Los vuelos semanales de Lan Chile entre las islas y Punta Arenas, en Chile, fueron interrumpidos el 27 de marzo último en represalia por la detención, en Londres, del ex presidente de ese país Augusto Pinochet.
"No a los vínculos con la Argentina" y "¿por qué no escuchan al electorado?" fueron las consignas impresas en volantes que aparecieron por todo Puerto Argentino (Stanley, para los malvinenses) para convocar a la reunión. "Traigan sus banderas y pancartas", agregaba la invitación.
La reunión se realizó a las dos de la tarde de ayer y el tiempo acompañó. Un sol radiante facilitó la concurrencia de unas 300 personas que protagonizaron una protesta inusual para ese lugar. La población civil de las Malvinas es de alrededor de 2100 personas.

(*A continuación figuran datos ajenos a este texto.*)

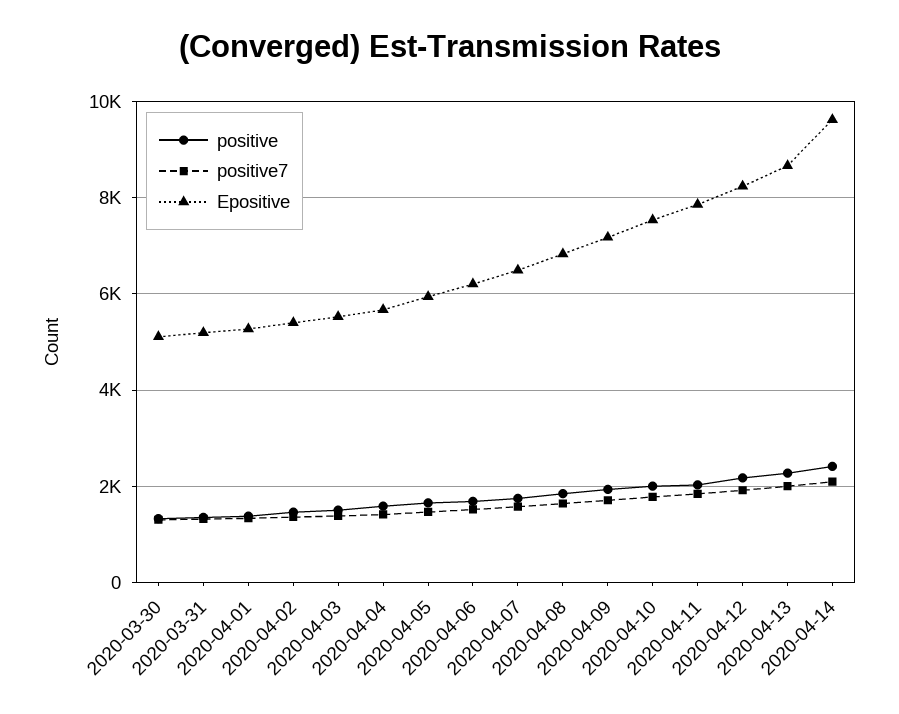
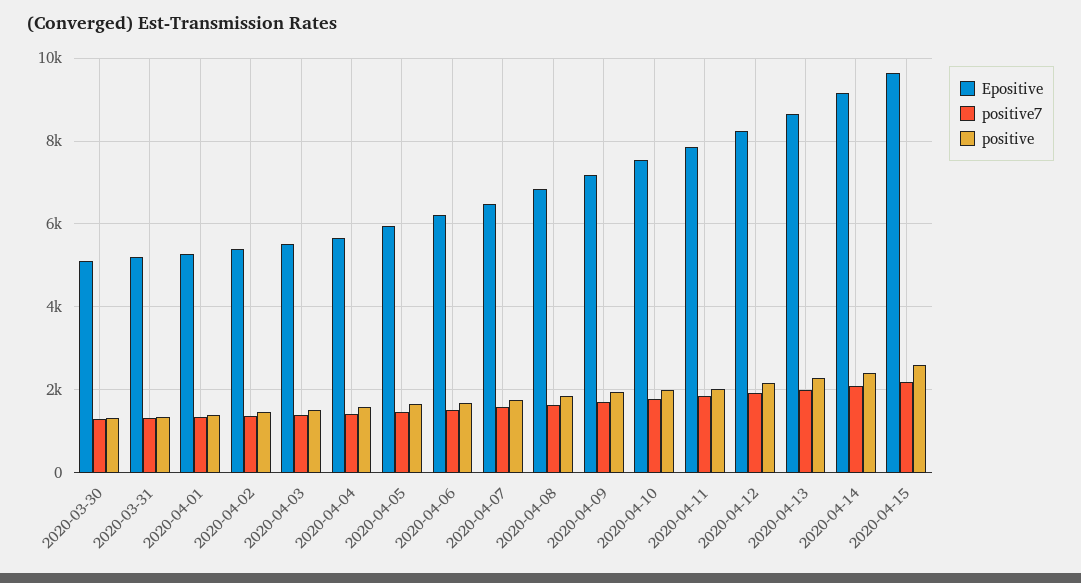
Epositive, 2020-04-14: 9600 -> 9200
Epositive, 2020-04-15: none -> 9600
positive7, 2020-04-15: none -> 2200
positive, 2020-04-15: none -> 2600

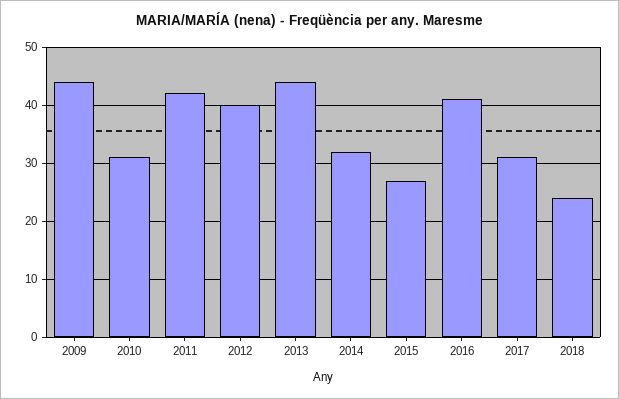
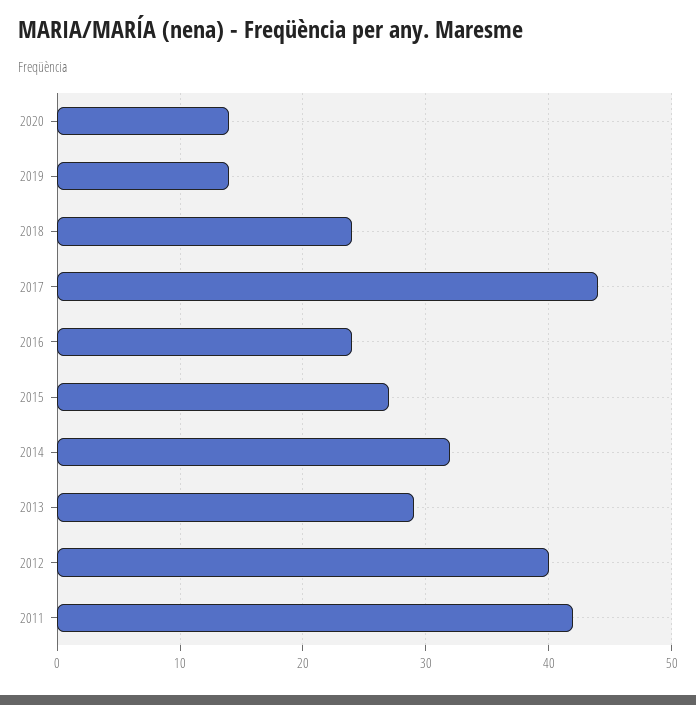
2009: 45 -> none
2010: 30 -> none
2013: 45 -> 29
2016: 40 -> 24
2017: 30 -> 44
2020: none -> 14
2019: none -> 14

"Fue un éxito, con mucha más gente de la que se esperaba", comentó a La Nación una periodista de las islas, que en una conversación previa se había mostrado escéptica acerca de la capacidad de convocatoria de quienes organizaron la protesta, cuatro personas conocidas como parte del sector más antiargentino de la población.
Un símbolo en llamas
Los manifestantes, entre los que había muchos niños, se reunieron en la calle principal de la ciudad, frente a la iglesia anglicana. Desde allí, luego de quemar una bandera argentina de papel, marcharon hacia el monumento en el que se recuerda el final de la guerra, el 14 de junio de 1982, y se rinde tributo a las tropas británicas. Siguieron por la misma calle hasta la residencia del gobernador.
Tres de los organizadores ingresaron en la casa del gobernador, Donald Lamont. Luego de quejarse de la "traición" de los consejeros, le explicaron que están juntando firmas para enviar una carta a la reina Isabel II en la que le solicitan que remueva a todo el Consejo de Gobierno. "Están poniendo en riesgo la soberanía (británica)", dice uno de los párrafos de la carta, en la que solicitan que se convoque a elecciones anticipadas para poder elegir a un grupo de consejeros "que prometa mantener sus promesas electorales".
Lamont aseguró -como reiteradamente lo hace- que Londres garantiza la soberanía británica sobre las islas y que los isleños podrán determinar su propio futuro.
Anteayer, el Consejo Legislativo se reunió para redactar un comunicado en el que asegura que las negociaciones "no afectan en nada la soberanía de las islas". Además, se disculparon por no poder dar detalles de los contactos. "La gente comprenderá más adelante por qué no podemos discutir en forma pública información más detallada", expresaron.